There are a few other things too, like she gets mad at them when they say she, or J, the nurse volunteering here are fat. I understand the N American view, but they were very clear that here that means that you are obviously successful, well fed and happy. Its quite a compliment, and most of the people at the hospital are fat..ish.

So I worked with Dr. F for the week rounding on medicine and surgery. Turns out she's not the best teacher (I have to be somewhat careful depending on who ends up reading this). She was very happy
with me when she could send me to pass messages to the nurses, and send me to get samosas for her when she was stuck infusing a unit of blood via an art line (they don't have central lines and a pt who was bleeding profusely needed good access and they couldn't get peripheral access. BTW Dr. F kept talking about how they didn't waste time with peripheral IVs they went straight to central lines which
seems... bad to me. Anyways, they tried a saphenous vein cut down, but she hadn't seen one since her internship, I hadn't even read about them and only heard about them on MASH, and the other surgeon
obviously hadn't done one in a while, they ended up missing the saphenous vein, but dissected down the the posterior tibialis quite nicely and cannulated it well). When I was called in early one morning to do some anaesthetics and then rounded on surgery before she arrived she wasn't happy. I went in at 0700, after a shower and breakfast, and rather than sit around I thought I would just get things going. I rounded, wrote my impression and plan and kept detailed notes to discuss with her when she arrived. We had thrice discussed my level of responsibility and what was appropriate. So I did this and she came in as I was finished examining the last patient, and went off. She said I couldn't do this, that I couldn't write
orders, and I said I was ready, and happy, to review every patient with her, she in a hmph said review, if you're going to be like this you are going to have to be on someone else's service. At this point I was so fed up and she was being so amazingly unprofessional and inappropriate that all I did was said fine and walked off the unit. What a saga eh? So I am now banished from medicine, and surgery until the local surgeon gets back for doing no more than I would have done as a Canadian medical student (which is much, much less than a Ugandan medical student would have done). I don't think she was ever
interested in me being anything more than a trained show dog, like she breeds at home.  Following, watching, listening to her complaints and never having my own opinion, never seeing a patient independently (except with explicit prior direction from her and as nothing more than relaying orders) and just running errands and watching. Not for me.

So I'm killing time now, next week I start on Peds with Dr. C and we'll see what happens there.

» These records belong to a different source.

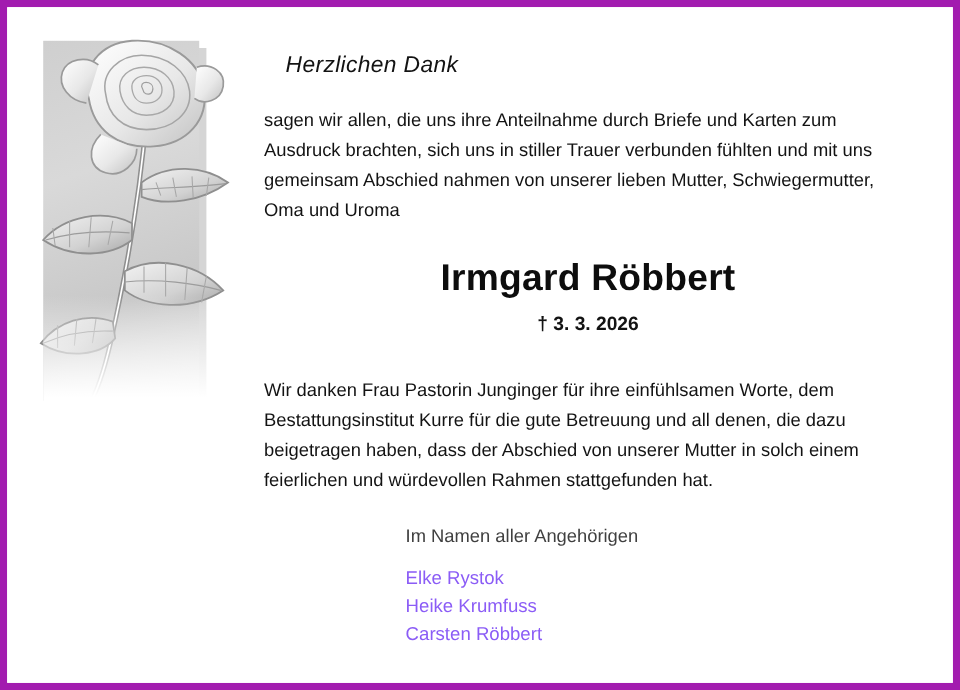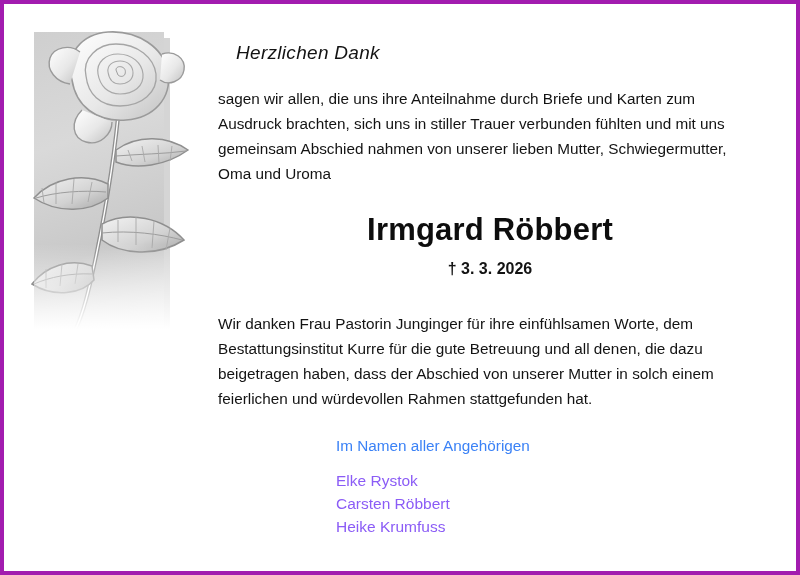--- a/index.html
+++ b/index.html
@@ -20,7 +20,7 @@
     width: 800px;
     height: 575px;
     background: #ffffff;
-    border: 4px solid #a21caf;
+    border: 6px solid #a21caf;
     padding: 0;
   }
 

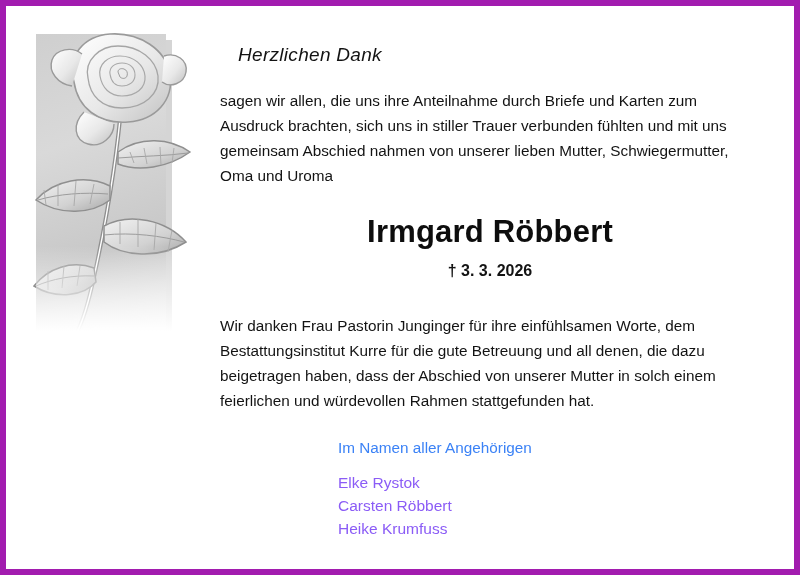--- a/index.html
+++ b/index.html
@@ -122,7 +122,7 @@
 
   .behalf {
     font-size: 15.3px;
-    color: #3b82f6;
+    color: #404040;
     margin: 26px 0 0 118px;
   }
 

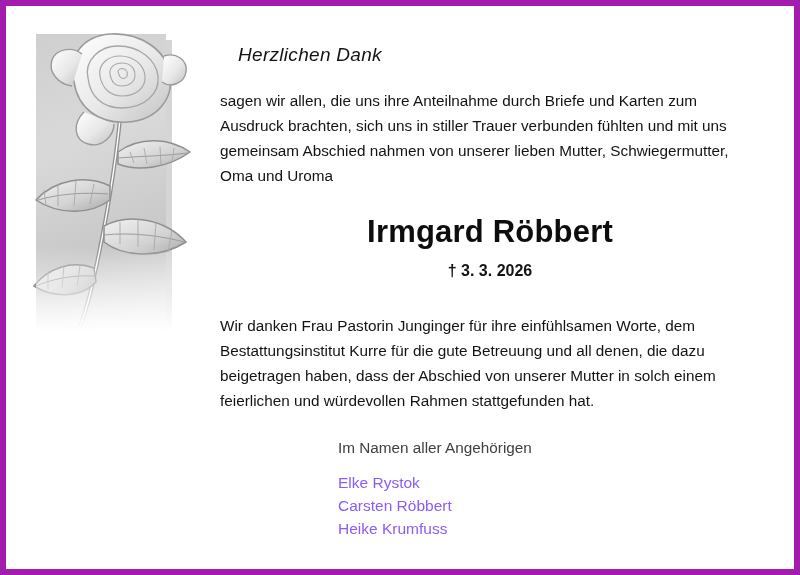--- a/index.html
+++ b/index.html
@@ -211,8 +211,8 @@
       <div class="behalf">Im Namen aller Angehörigen</div>
       <div class="family">
         <div>Elke Rystok</div>
+        <div>Heike Krumfuss</div>
         <div>Carsten Röbbert</div>
-        <div>Heike Krumfuss</div>
       </div>
     </div>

But the anaesthesia is fun, except Dr. F expects to be involved in all the surg so I'll have to deal with that from now on, anyways, the surgery is done in old style. Manual BP, of course, but under Ketamine or Thiopental induction (decision based on BP) with Halothane or Ether maintenance. There is no oxygen tank but they have a concentrator, which I had never seen before. Many of the surgeries
are done under local with sedation, to minimise the risk of GA, something I totally agree with, but Dr. F seems un-impressed with. Without an ICU backing her up T (the nurse anaesthetist) didn't want to use a GA on an 80year old, so she sedated him, Dr. F bitched the whole way. I thought T was pretty  reasonable about it.

Anyways, what else. I've been hanging out with a guy named B the last few days. Its a bit scary, he's from Alabama, nice guy but right wing, the scary thing is on how much I agree with him. I didn't
think I could agree with a southern USer, but we have a lot of common ground. We just don't agree with the liberal PC dogma without some basis to it. Its just been fun shooting the shit for the last few days with him drinking ungodly amounts of tea. Since Dr. F kicked me off her service I haven't had a lot of work to do.

So that's my story these days. More to come I'm sure.